Aksi Erotis Tiga Waria Upaya Horison Legalkan LGBT



BANDAR LAMPUNG-Gelaran aksi erotis tiga waria saat acara Media Gathering Aniversary ke-3 Horison Hotel sontak menuai protes publik, tudingan jika managemen Hotel mendukung gerakan lesbian gay byseksual dan trans gender (LGBT) terus mengemuka bahkan sejumlah pihak meminta Pemerintah Kota Bandar Lampung serta Persatuan Hotel dan restoran Indonesia (PHRI) Lampung meninjau ulang perizinan Hotel yang sejak dibangun telah menuai sengkarut dengan pelangggaran Gerakan Sempadan Sungai (GSS) dengan menutup jalur aliran sungai Way Awi.

Ketua Umum Berantas Narkoba dan Maksiat (BNM RI) Fauzi Malanda  kepada awak media menyesalkan aksi yang dikemas managemen hotel  pada Selasa (19/03) lalu dengan menampilkan tari erotis tiga orang waria.

Ditegaskan Fauzi, adanya tontonan itu sebagai bukti jika managemen Horison mendukung gerakan kaum sodom.

 “ Aksi itu sama saja dengan mendukung gerakan LGBT, hotel Horisnon hendaknya jangan lagi menggelar aksi serupa, kalau pun ada silahkan tapi jangan di Lampung,”tegasnya.

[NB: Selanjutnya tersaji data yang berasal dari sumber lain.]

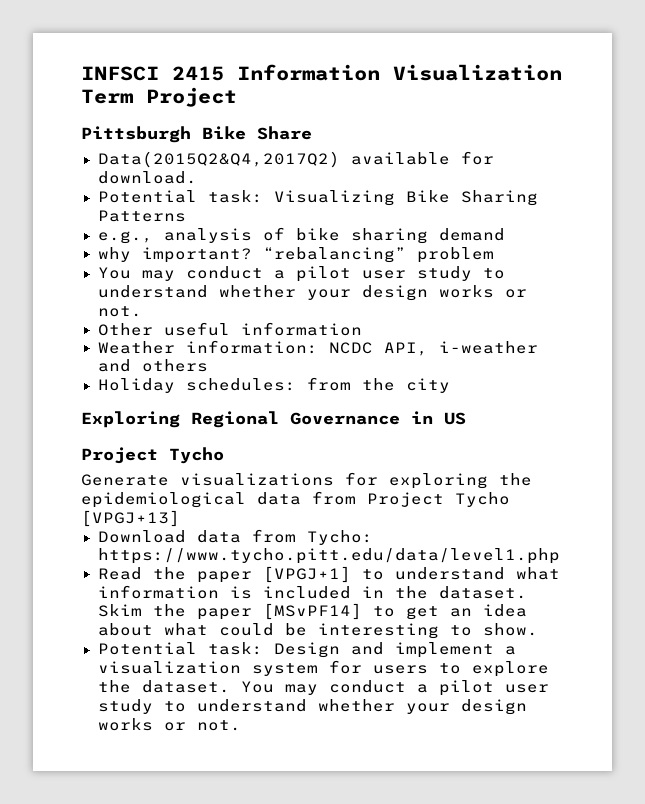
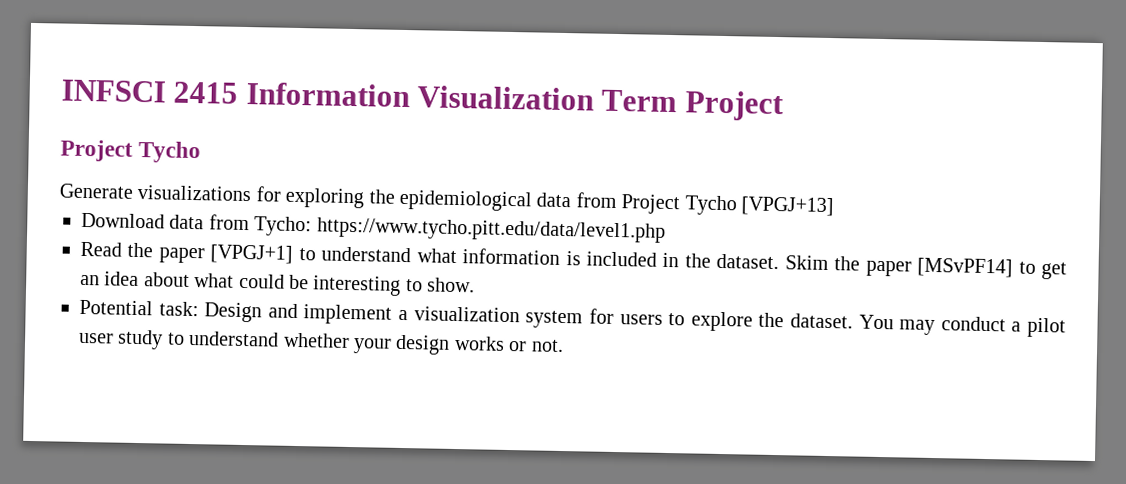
[81,126,312,143] [97,151,494,168] [97,171,197,184] [97,190,538,206] [97,210,186,222] [97,227,505,244] [97,247,494,263] [97,266,505,282] [97,285,527,301] [97,306,142,317] [97,322,362,336] [97,340,538,356] [97,359,208,372] [97,377,450,393] [81,411,466,428] // Pittsburgh Bike Share // Data(2015Q2&Q4,2017Q2) available for download. // Potential task: Visualizing Bike Sharing Patterns // e.g., analysis of bike sharing demand // why important? “rebalancing” problem // You may conduct a pilot user study to understand whether your design works or not. // Other useful information // Weather information: NCDC API, i-weather and others // Holiday schedules: from the city // Exploring Regional Governance in US -> (784, 106) none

Meski masyarakat Lampung heterogen namun sambung Fauzi, norma dan adat ketimuran tetap dijunjung tinggi.

 “Management Hotel Horison sama saja pelaku LGBT,” kata Fauzi.
Dikatakannya, Pemkot Bandar Lampung agar meninjau ulang izin Hotel jika aksi serupa terjadi kembali di Hotel Horison.

 “Sejak awal pembangunan nya sudah bermasalah, nah ini tambah lagi dengan aksi LGBT, kami akan serius mensikapi masalah ini jika managemen hotel kembali menggelar aksi serupa,”ucapnya.
Fauzi berujar, waria adalah laki-laki normal, namun karena perilaku yang lemah gemulai bukan karena dibuat-buat, karena bawaan dari lahir (gen).

Untuk itu kata Fauzi, waria bukan untuk dipertontonkan namun harus disadarkan. “Kalo dipertontonkan, sama saja mendukung LGBT,” tandasnya.

Fauzi menghimbau, ada baiknya pihak Hotel Horison memberikan hiburan atau tontonan yang mendidik. “Kan banyak penyanyi atau penari yang baik. Enggak harus waria,” tandasnya.